[DO NOT PUBLISH]
IN THE UNITED STATES COURT OF APPEALS
FOR THE ELEVENTH CIRCUIT
FILED
_______________________ U.S. COURT OF APPEALS
ELEVENTH CIRCUIT
OCT 5, 2006
No. 06-12928
THOMAS K. KAHN
Non-Argument Calendar
CLERK
________________________
D. C. Docket No. 04-00400-CV-4-SPM-AK
EVANSTON INSURANCE COMPANY,
an Illinois Corporation,
Plaintiff-Appellant,
versus
BUDGET GROUP INC.,
a Florida Corporation,
JAYNE POTTS, as Personal Representative of the
Estate of William E. Potts, Mary Potts and Anna Potts,
Defendants-Appellees.
________________________
Appeal from the United States District Court
for the Northern District of Florida
_________________________
(October 5, 2006)
Before ANDERSON, BIRCH and DUBINA, Circuit Judges.
PER CURIAM:
This is an appeal from the district court’s order on cross-motions for
summary judgment wherein the district court granted summary judgment in favor
of the appellees and against the appellant, Evanston Insurance Company
(“Evanston”), in a declaratory judgment action brought by Evanston to determine
insurance coverage.
The issue presented in the district court and on appeal is whether the
commercial general liability policy that Evanston issued to the Budget Group, Inc.,
(“Budget”) provides coverage for a wrongful death suit against Budget, by Jane
Potts (“Potts”), as personal representative of the estates of Dr.

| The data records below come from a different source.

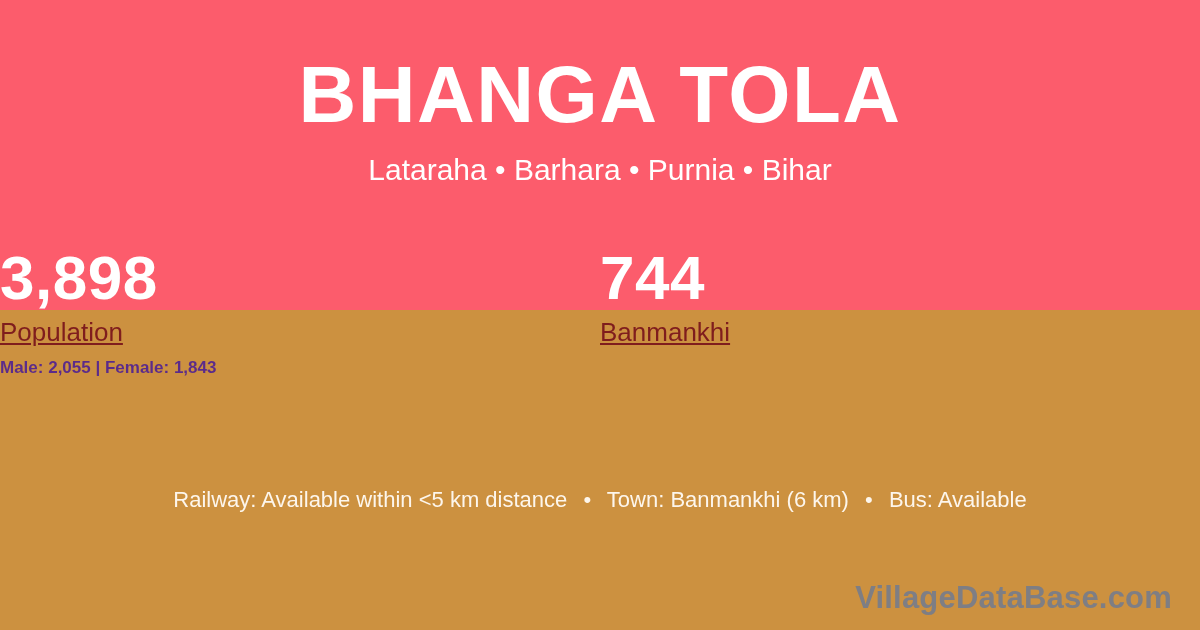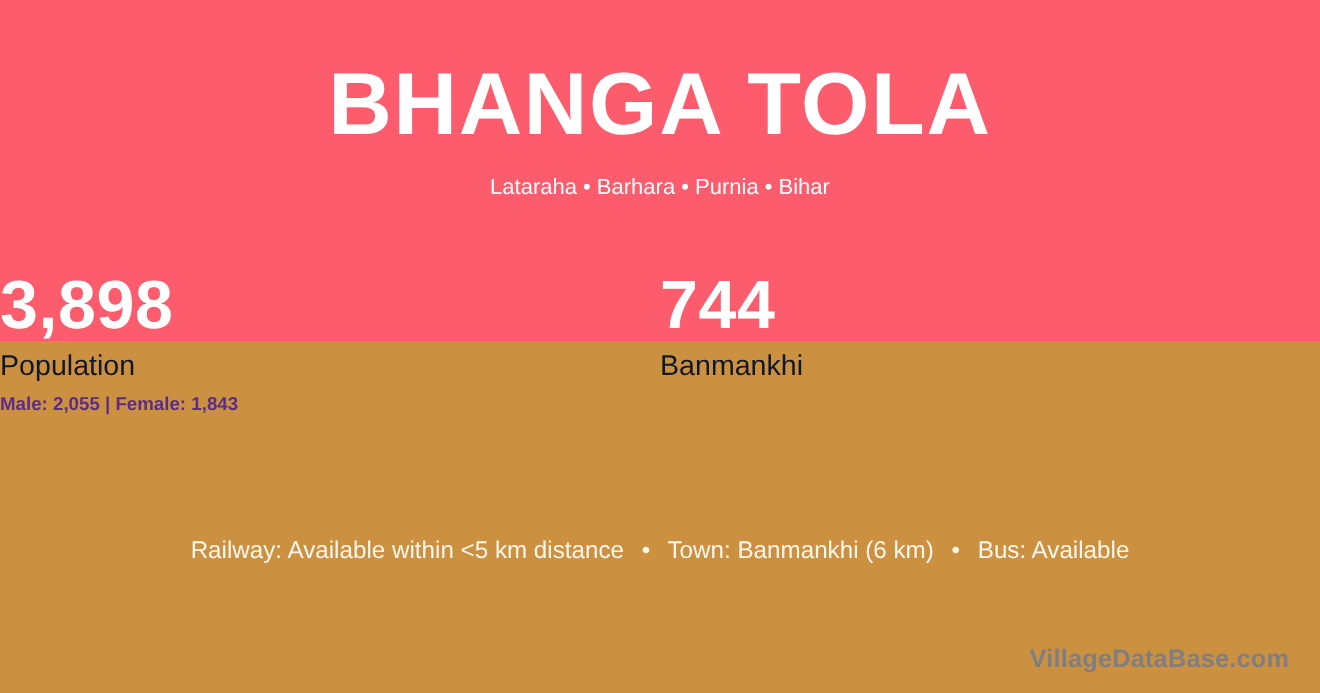"Lataraha • Barhara • Purnia" .subtitle { font-size: 20px -> 30px }
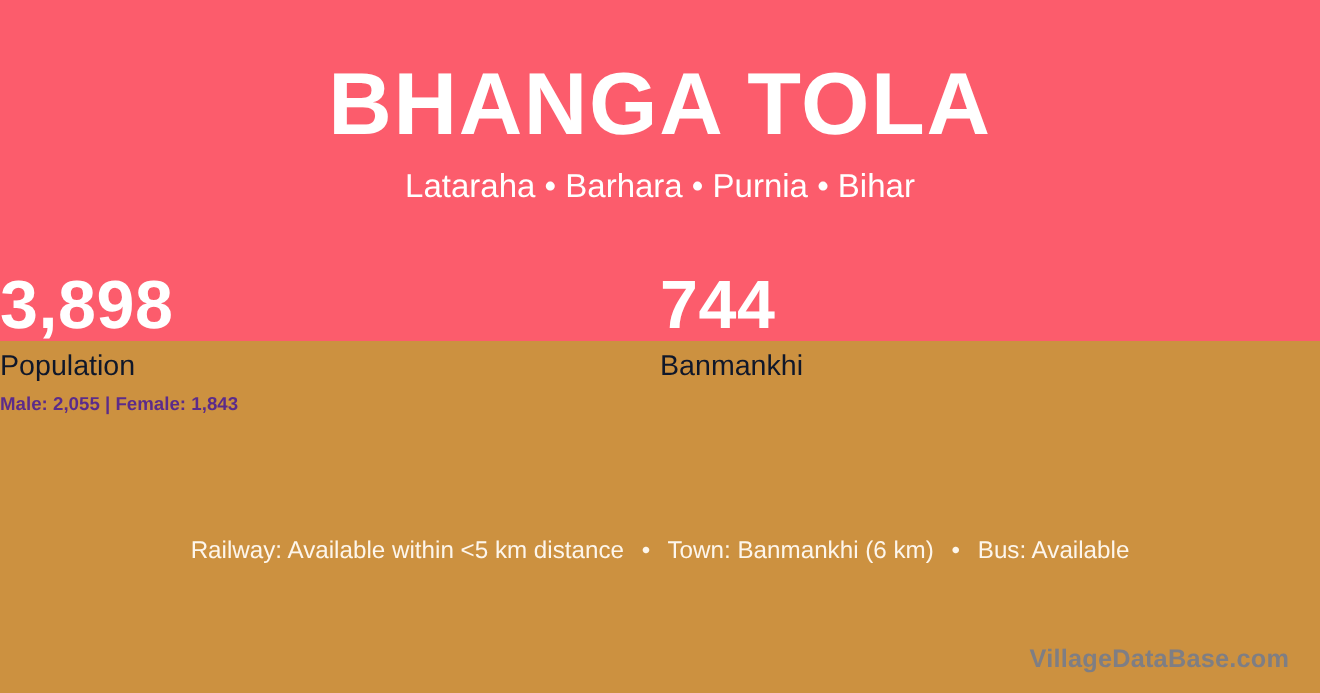"Population" .stat-label { color: #0f172a -> #7f1d1d; text-decoration: none -> underline }
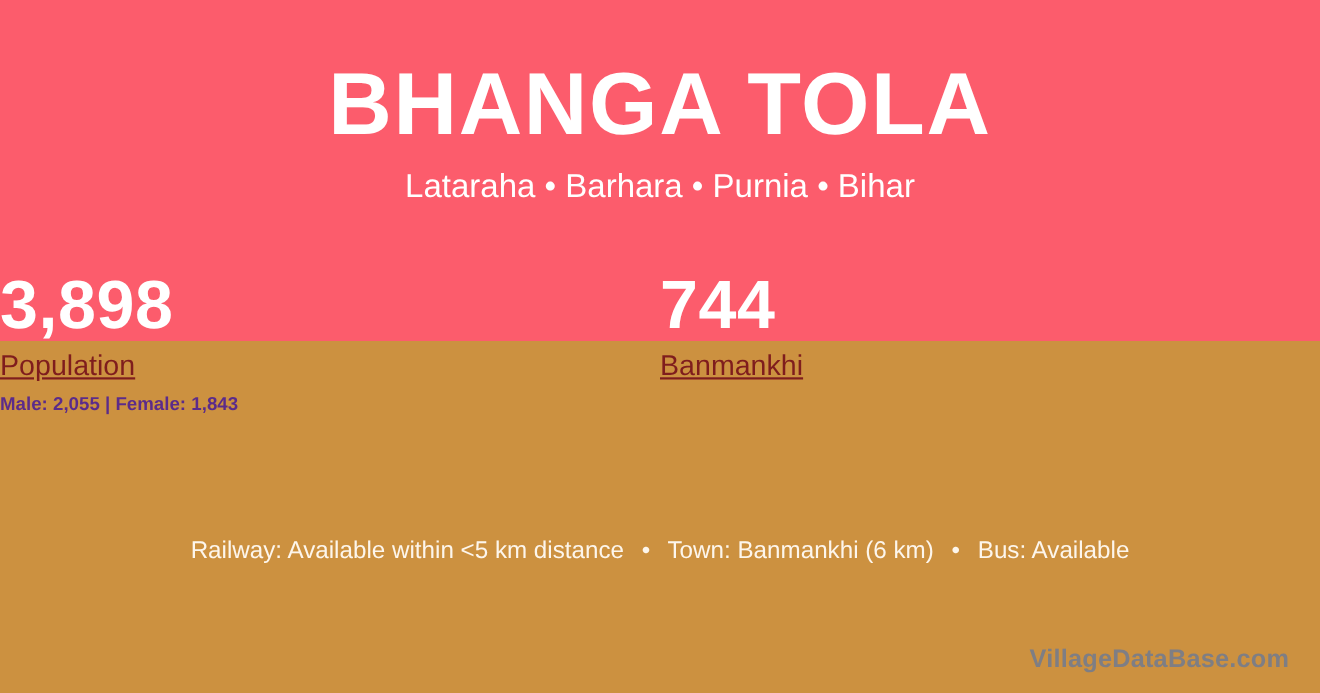"VillageDataBase.com" .footer { font-size: 23px -> 31px }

William E. Potts,
Mary Potts and Anna Potts.1
In the underlying action, Jane Potts, as personal representative of the estates
of Dr. William E. Potts, Mary Potts and Anna Potts sued various defendants for
negligence which proximately caused the death of Dr. Potts and his daughters.
Evanston issued a commercial general liability policy to Budget. The policy
contained two exclusions – one is a standard auto-use exclusion. The other one is
a professional liability exclusion. In its summary judgment order, the district court
determined that neither exclusion applied to exclude coverage for Potts’s loss.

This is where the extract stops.